Beating into a northerly Force 6 gusting to Force 7 on the way back to Plymouth made for heavy work on the tiller. With two reefs in the main but both headsails up, Guiding Star didn’t balance. We do have a storm jib but I’ve never had it out of the bag and was hesitant to experiment now: a good lesson would have been to try it out on the pontoon on one of the days we were stuck in harbour.

We left by the northern entrance to the Little Russell and the last of the east-going tide pushed us dangerously close to the rocks north of the island of Herm. When the tide turned and we headed north, the leeway pushing us west was so great I thought we’d end up in Falmouth rather than Plymouth. The disturbed sea made us all feel sick and the cabin reeked of paraffin.
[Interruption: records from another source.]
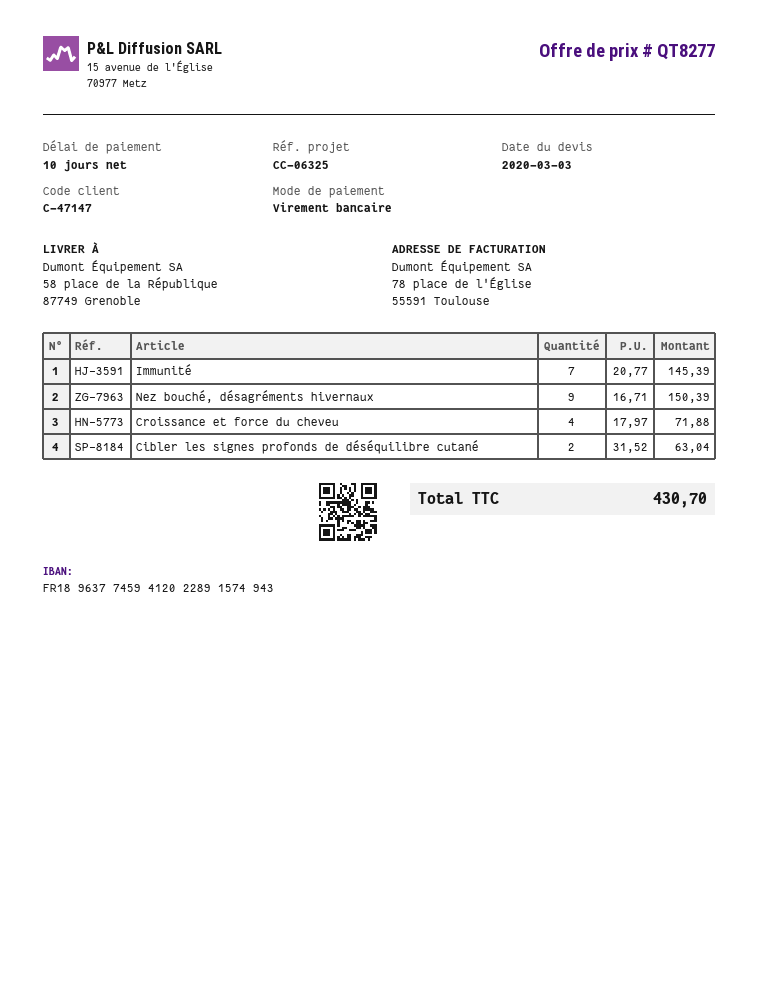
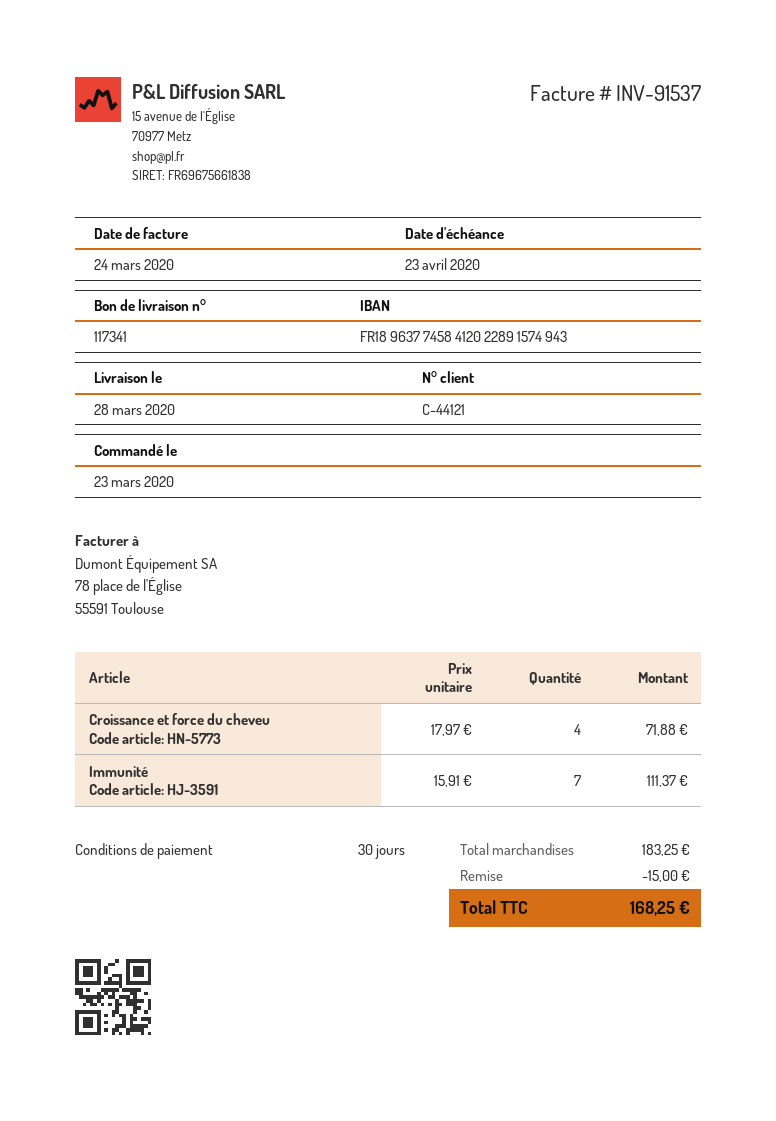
payment terms: 10 days -> 30 days
customer number: C-47147 -> C-44121
bank account: FR1896377459412022891574943 -> FR1896377458412022891574943
Immunité: 7 x 20.77 = 145.39 -> 7 x 15.91 = 111.37
Nez bouché, désagréments hivernaux: 9 x 16.71 = 150.39 -> none
Cibler les signes profonds de déséquilibre cutané: 2 x 31.52 = 63.04 -> none
discount: none -> 15.00
total: 430.70 -> 168.25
It was only after we arrived in Plymouth that I realised the cabin lamp had been swinging and jerking so wildly that it had been oozing enough oil to make the cabin uninhabitable.

By next morning, though, we were sailing gently under a cloudless sky within sight of Start Point, spotting dolphins. Soon, we had to put the engine on to move at all across the glassy sea.

Still several miles from land, we saw what we thought was a small bird darting round the boat. It looked too small to be a seabird and had an odd, fluttering flight. We realised it was a bat, exhausted and looking for a perch. It tried to grab the leech of the mainsail and circled the mizzen where our red ensign had wrapped itself round the top of the mast in the wind. After several attempts, the bat clung onto the flag and crawled inside its folds. We knew how it felt.